No Quadro 1 são apresentados os resultados das associações entre as variáveis em estudo. A variável maquiavelismo associou-se de forma positiva, forte e estatisticamente significativa com a impulsividade e positiva, forte e estatisticamente significativa com a perturbação do comportamento. A variável narcisismo associou-se de forma positiva, moderada e estatisticamente significativa com a impulsividade e a perturbação do comportamento. A variável psicopatia associou-se de forma positiva, forte e significativa com a impulsividade e com a perturbação do comportamento. As correlações entre as variáveis independentes maquiavelismo e narcisismo, entre o narcisismo e a psicopatia e entre a psicopatia e o maquiavelismo foram positivas, fortes e significativas.

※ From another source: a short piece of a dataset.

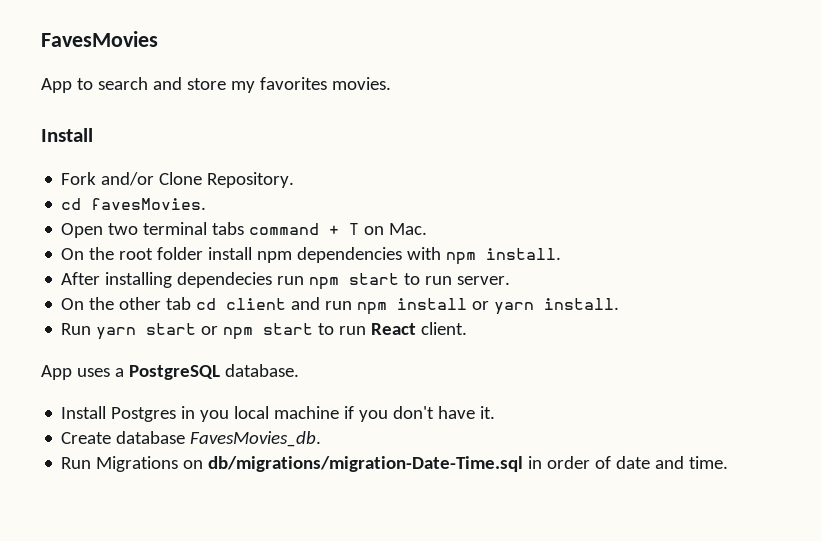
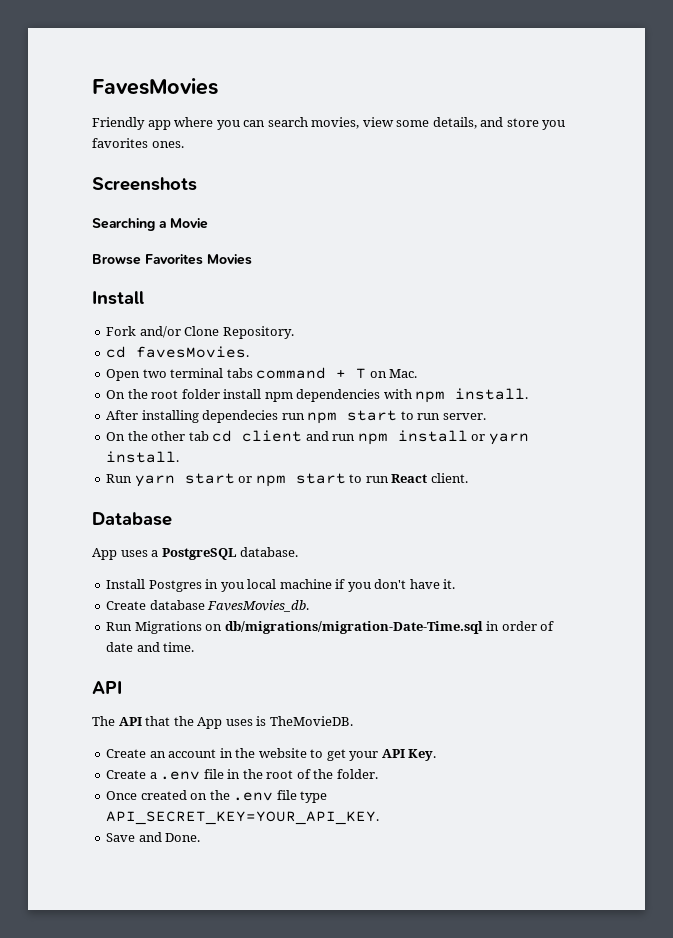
[41,77,391,93] App to search and store my favorites movies. -> [92,117,566,130] [92,138,184,148] [92,177,197,191] [92,218,208,231] [92,254,252,265] Friendly app where you can search movies, view some details, and store you favorites ones. // Screenshots // Searching a Movie // Browse Favorites Movies
(468, 328) none -> [92,512,172,526] // Database
(729, 462) none -> [92,681,122,694] [92,716,353,729] [106,748,437,761] [106,769,378,780] [106,790,328,803] [106,811,380,825] [106,832,201,842] // API // The API that the App uses is TheMovieDB. // Create an account in the website to get your API Key. // Create a .env file in the root of the folder. // Once created on the .env file type API_SECRET_KEY=YOUR_API_KEY. // Save and Done.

Considerando os resultados da regressão múltipla para a TN na predição da impulsividade, pode verificar-se que o modelo é estatisticamente significativo. O valor do R2 indica que a proporção da variabilidade total da impulsividade explicada pelo modelo de regressão é de 73%. O coeficiente de determinação (R2) é indicador de um bom ajustamento do modelo aos dados. Os coeficientes de regressão estandardizados (β) não contribuem de igual forma para o modelo, apresentando magnitudes diferentes. A variável psicopatia é a que apresenta maior contribuição na predição da impulsividade. A variável maquiavelismo também deu o seu contributo, mas consideravelmente menor. O contributo da variável narcisismo não é significativo (ver Quadro 2).
Podemos verificar que, os resultados da regressão múltipla para a TN na predição da PC são estatisticamente significativos. O valor do R2 indica que a proporção da variabilidade total de PC explicada pelo modelo de regressão múltipla é de 57%. O coeficiente de determinação (R2) é indicador de um bom ajustamento do modelo aos dados. Os coeficientes de regressão estandardizados (β) não contribuíram de igual forma para o modelo de regressão. A variável psicopatia é a que apresenta maior contribuição na predição da PC. A variável maquiavelismo apresenta também a sua contribuição significativa, porém, é consideravelmente menor. A contribuição da variável narcisismo não é significativa (ver Quadro 3).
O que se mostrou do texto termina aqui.